1. Identity of CookieScript
If there are any questions regarding this Privacy Policy you can contact CookieScript using the details below:
enBAMA Muhendislik Ltd.
info@enbama.com
2. What information do we collect?
You may visit our site anonymously although cookies are used to identify your session.
2.1. Contact form data
If you choose to use the inquiry form on our website, basic contact details are collected such as the email and name of the contact person.
2.2. Account data
When you register for an account, we collect and store your e-mail address.
2.3. Membership data
In order to issue an invoice for paid services, we also need to collect additional contact details about you or your business such as full name, email, contact address, business name, and business activity. We do not collect or store your credit card information. Payments are processed by PayPal or Stripe; we store only transaction IDs when relevant.
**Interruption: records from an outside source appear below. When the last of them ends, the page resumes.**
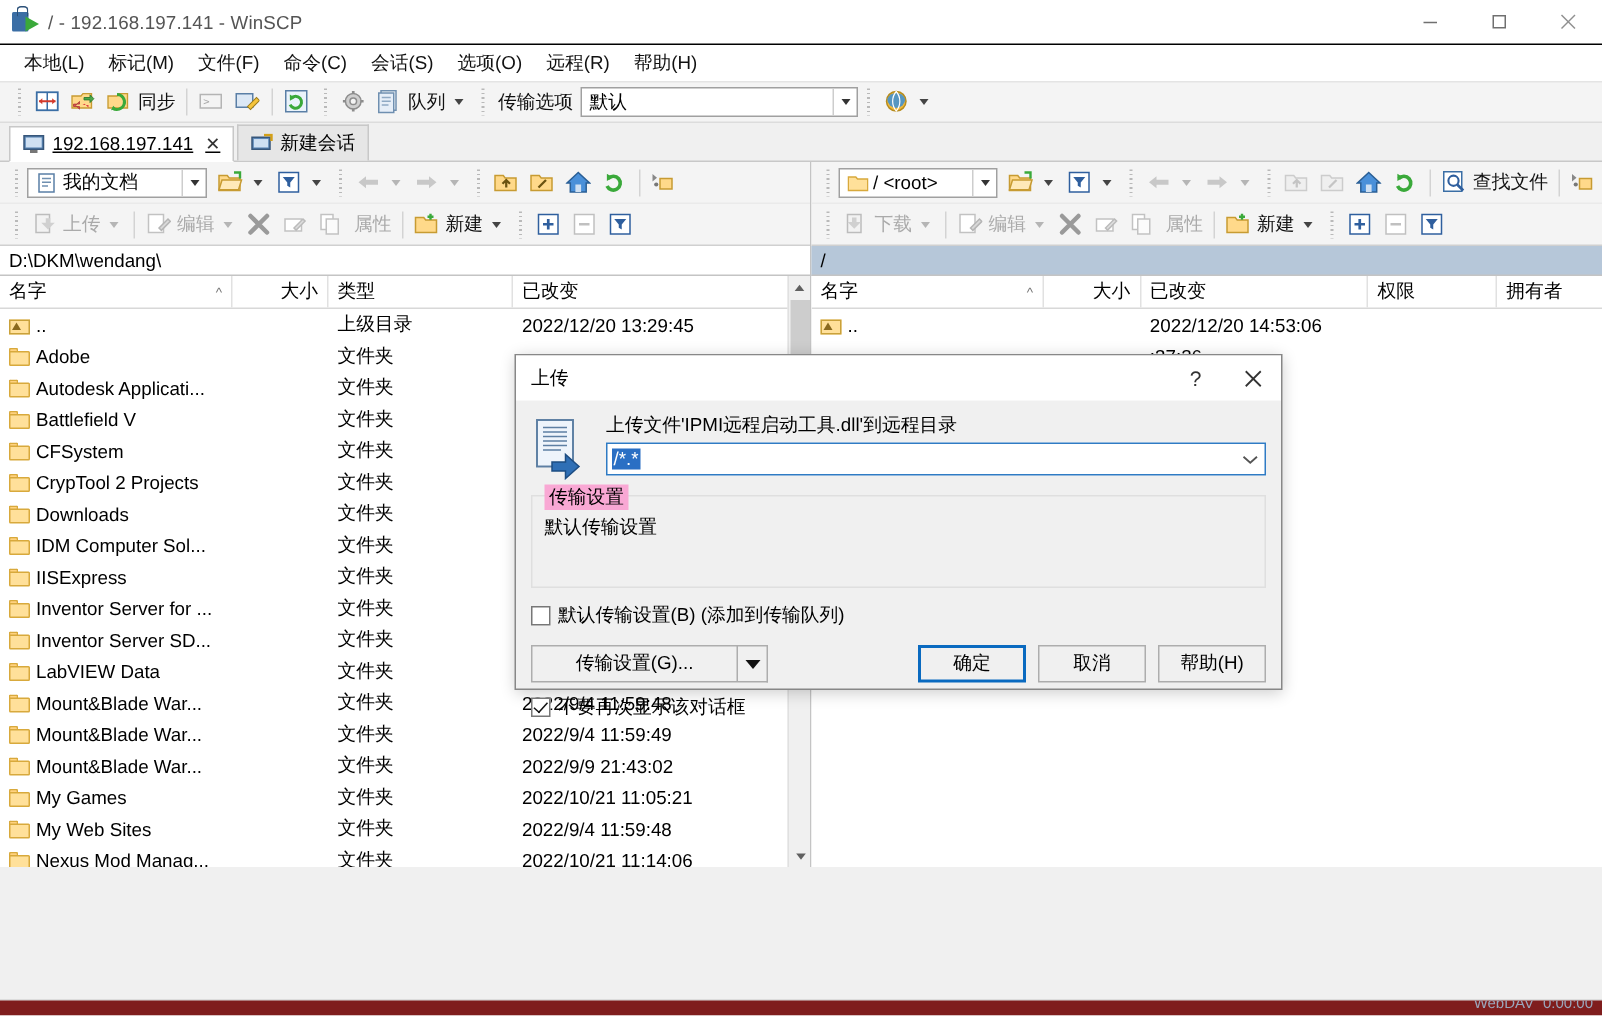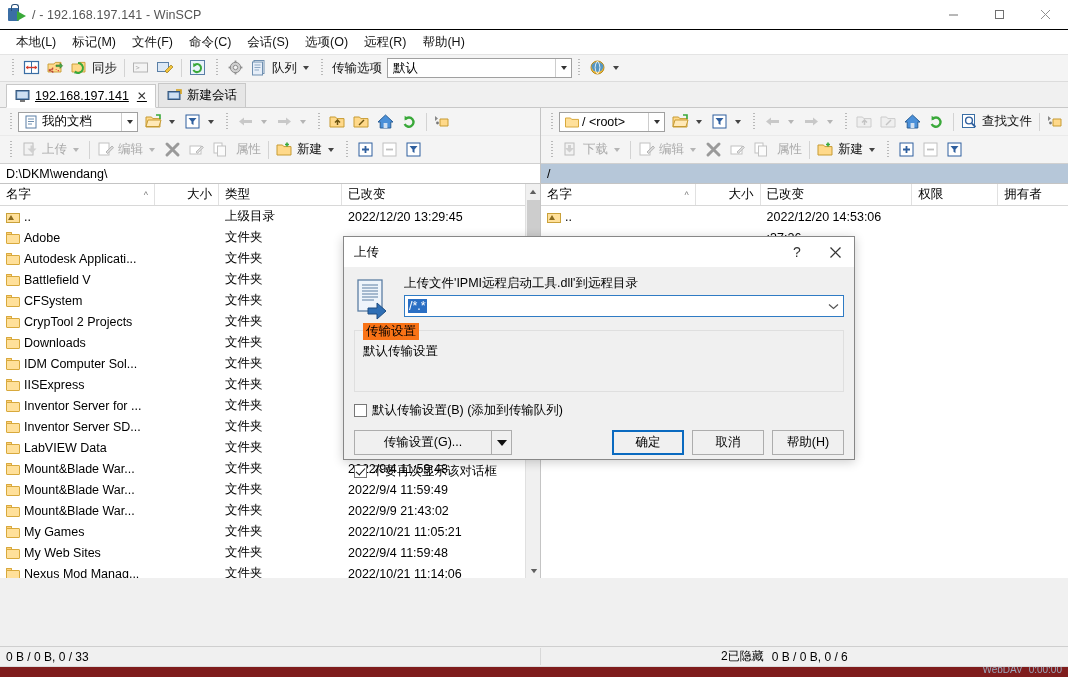--- a/index.html
+++ b/index.html
@@ -167,7 +167,7 @@
     margin-top:10px; border:1px solid #dfdfdf; background:#f0f0f0; position:relative;
     height:62px; padding:6px 8px;
   }
-  .gb-cap { position:absolute; top:-8px; left:8px; background:#f97316; padding:0 3px; font-size:12.5px; }
+  .gb-cap { position:absolute; top:-8px; left:8px; background:#f9a8d4; padding:0 3px; font-size:12.5px; }
   .gb-txt { font-size:12.5px; margin-top:6px; }
   .chkrow { display:flex; align-items:center; gap:5px; margin-top:10px; font-size:12.5px; }
   .chk { width:13px; height:13px; background:#fff; border:1px solid #777; flex:none; position:relative; }

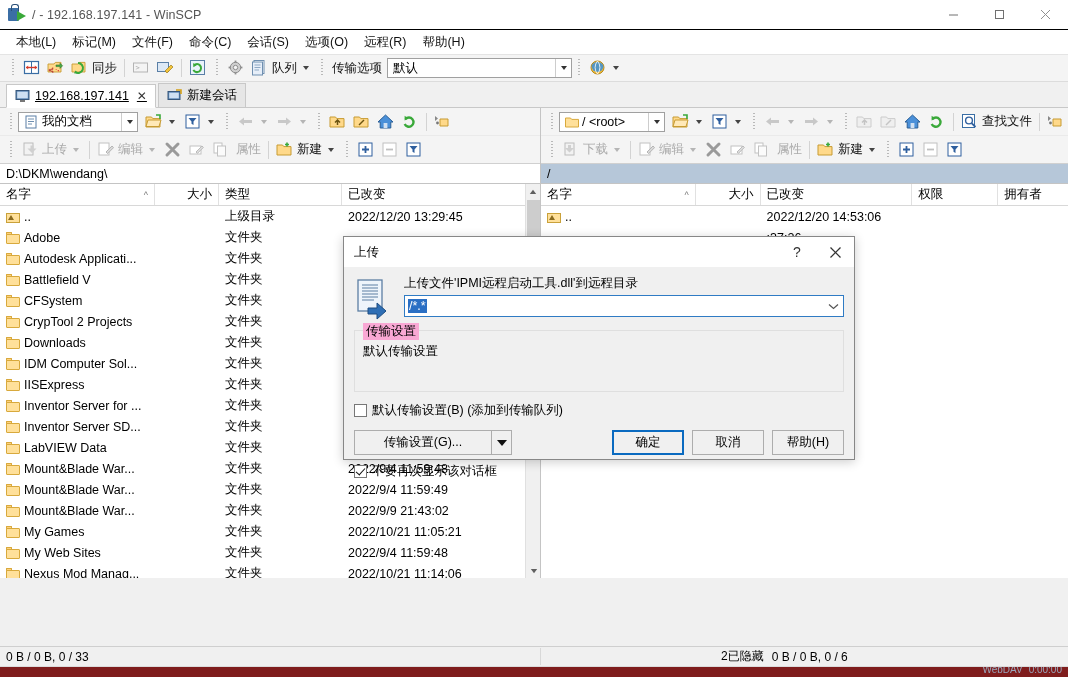--- a/index.html
+++ b/index.html
@@ -1135,13 +1135,6 @@
     </div>
   </div>
 
-  <div class="statusbar">
-    <div class="st-left">0 B / 0 B,  0 / 33</div>
-    <div class="st-right">
-      <span style="margin-left:174px" class="st-hidden">2已隐藏</span>
-      <span>0 B / 0 B,  0 / 6</span>
-    </div>
-  </div>
 
   <div class="taskbar">
     <span class="tsk">WebDAV</span>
2.4. CookieScript item data
When you create or edit a CookieScript item we collect your direct input (domain name and optional pop-up content/settings) to provide the Service and the Pop-up shown to End Users.
2.5. End User data
If enabled, the Service can log anonymized End User data such as an anonymous key, consent choice, partially anonymized IP address, timestamps, page where consent was given/revoked and browser agent. This data helps remember and prove consent and is not considered personally identifiable in this context.
2.6. Automatically generated data
When enabled, aggregated statistics (clicks per day, category preferences) are generated and cannot be used to identify a particular End User.
3. What do we use your information for?
We may use collected information for several purposes:
- To answer your inquiry;
- To contact you regarding our services;
- To identify you as a contracting party;
- To enable invoicing and transaction processing;
- To provide secure login and subscription handling;
- To provide aggregated reports on End User interactions with the Pop-up.
4. Legal basis
4.1. EU General Data Protection Regulation (GDPR)
Processing of data is based on your consent or where processing is necessary for the performance of a contract or pre-contractual steps, cf. GDPR art. 6(1)(a)-(b).
If you are a resident of the EEA you have rights including access, correction, deletion, objection, restriction of processing and data portability. To exercise these rights, email support@cookie-script.com or use the account profile controls. You may also complain to your local data protection authority.
4.2. Children’s Online Privacy Protection
We do not intentionally collect information from anyone under 13. The service is directed at people who are at least 13 years old or older.
5. How do we protect your information?
We store data only with GDPR-compliant providers (e.g. DigitalOcean, AWS, Hetzner). Data is password-protected and accessible to authorized personnel only. Personnel sign confidentiality agreements when appropriate.
5.1 Confidentiality
All data is protected by password access. We do not store bank details and subcontractors sign confidentiality agreements when needed.
5.2 Transparency
You can request information about where and how data is stored and used. We will keep you informed of changes affecting privacy and security.
5.3 Monitoring
We use internal and external monitoring tools to maintain system performance and availability.
5.4 Personal data breach notification
In the event of a data breach we will notify affected users and the ICO within 72 hours with details and remediation steps.